Questions about setting up the real-time pipeline



Does anyone have an better set by step guide to set up SnowPlow ( wanting to use the Scala Stream Colletcor ) on AWS? I am struggling a bit to follow the guides on github.



Hi @stephan,

Sorry to hear you are having difficulties setting up real-time pipeline.

Could you be more specific about the kind of problem you have encountered, please?



Well I am basically new to AWS and SnowPlow. I am struggling to understand exactly what I need to do to get it up and running. I am pretty good with php, mysql and js but never done anything like this.

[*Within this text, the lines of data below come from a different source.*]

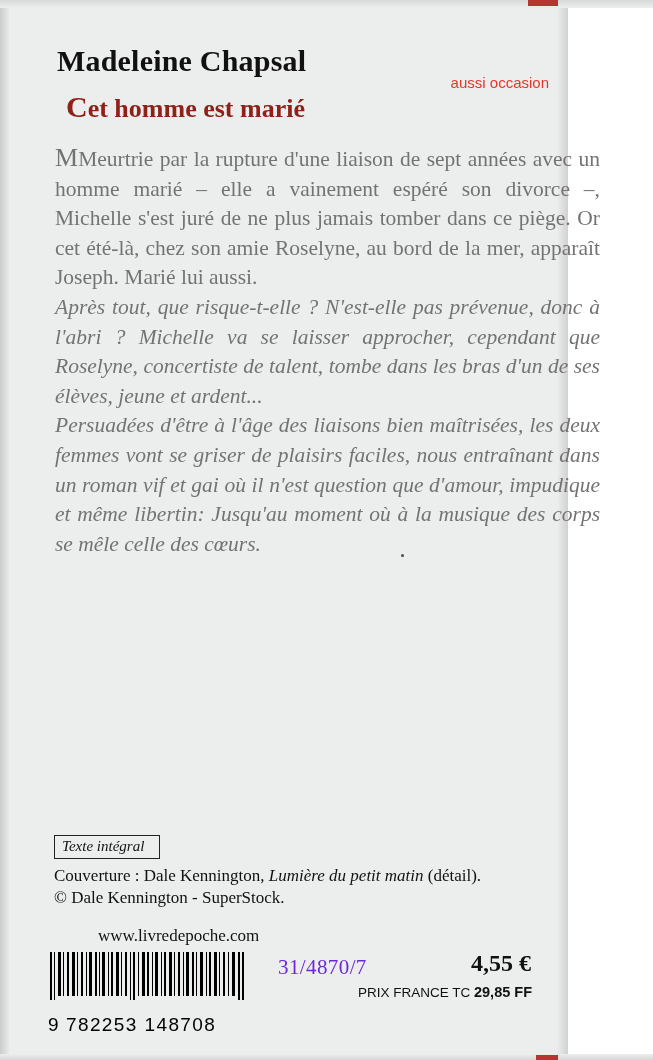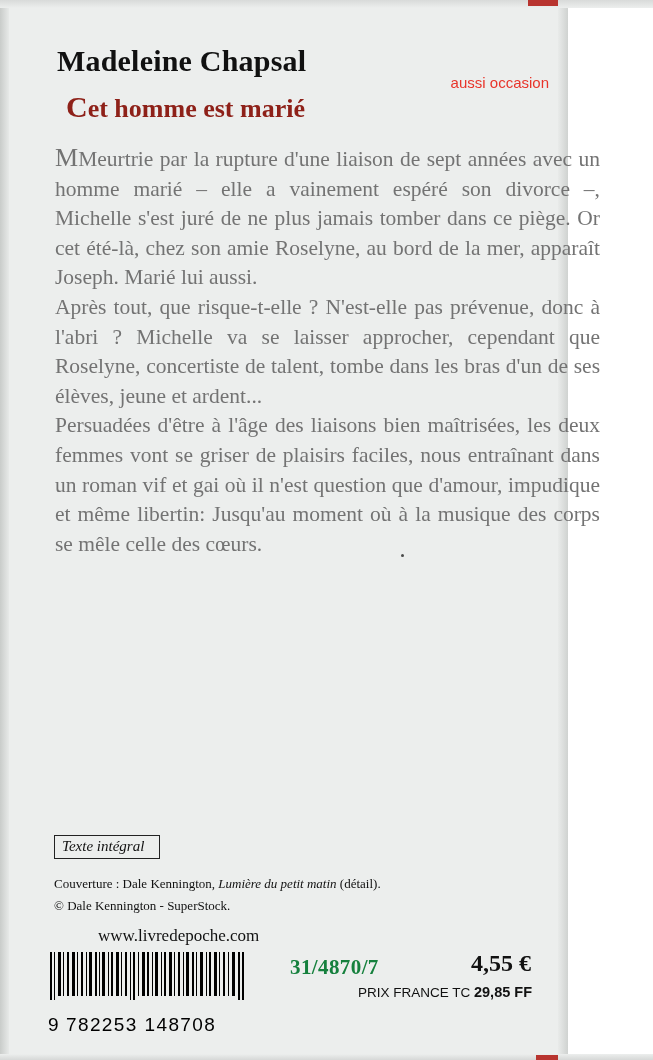"Après tout, que risque-t-elle ?" .blurb p + p { font-style: none -> italic }
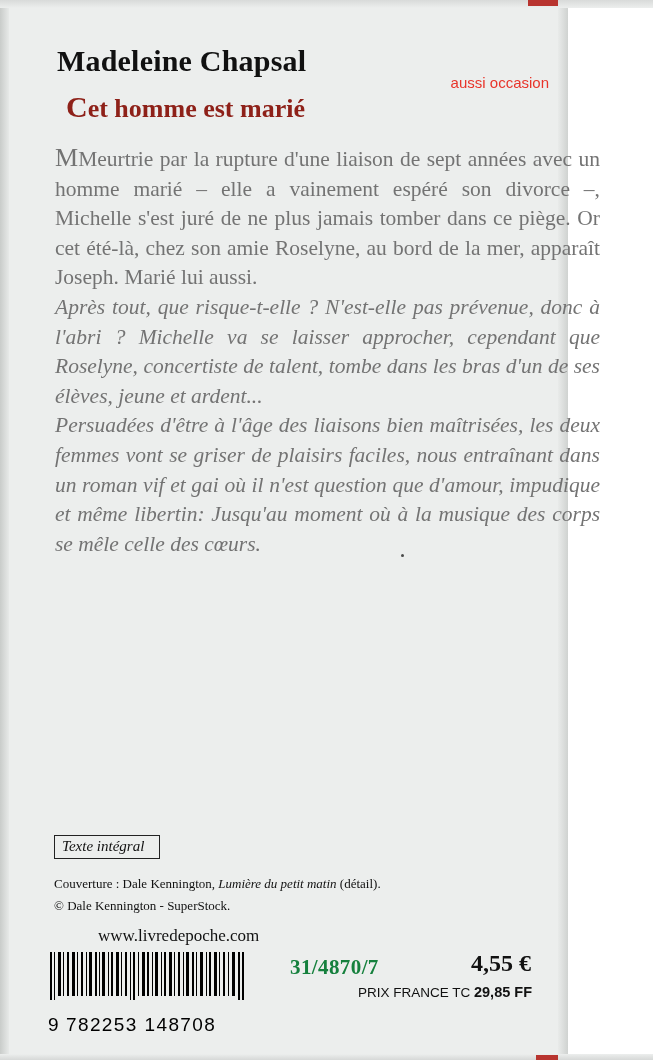"Couverture : Dale Kennington, Lumière" .credits { font-size: 13px -> 17px; margin-top: 8px -> none }
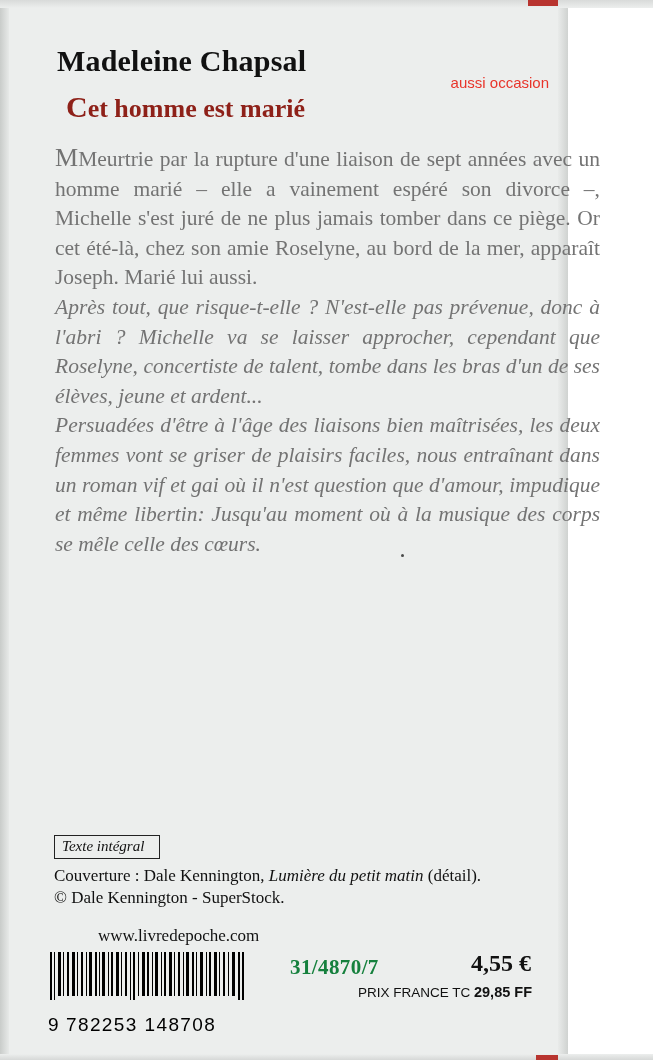"31/4870/7" .isbn-ref { color: #15803d -> #6d28d9; font-weight: bold -> normal; margin-left: 12px -> none }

I have seen you changed the title of my question. I am not only struggling with the collector but with the entire setup. But I guess getting a collector installed would be a good step into the right direction.



Taking into account your comments I would suggest familiarizing yourself with a general concept of Snowplow pipeline first. Each component of the pipeline could be built/setup independently. Do it one-by-one ensuring it works before proceeding to setting up the other component.

Regardless of whether it is a batch pipeline or a real-time pipeline Snowplow pipeline consists of the 6 main components. The one you are most interested at the moment are:

1.Tracker -> 2.Collector -> 3.Enrichment -> 4.Storage.

You can start with either a JavaScript Tracker or Stream Collector.

The easiest way to install the Stream Collector is to download the compiled and zipped application. Just follow the instructions here. In fact, the archive file comes with 2 more components, namely Stream Enrich and Kinesis Elasticsearch Sink. The former is the going under 3.Enrichment component in my diagram above. The latter is required if you want to store your data in Elasticsearch and is depicted as the 4.Storage component.

Before you can launch the collector you need to configure it. Once the configuration hocon file is amended to reflect your pipeline setup you can try to run it.

Mind you that you could simply install the Snowplow Mini app which is the whole real-time pipeline in miniature with a “one-click” (kind-of) set-up. The whole app is running on a single EC2 instance!. See if this suits your needs.



What are the recommendations for AWS node for SCALA collector? Also I am unable to find information on scaling properties of this collector.
Secondly in setup guide Kenisis setup steps seem to be missing.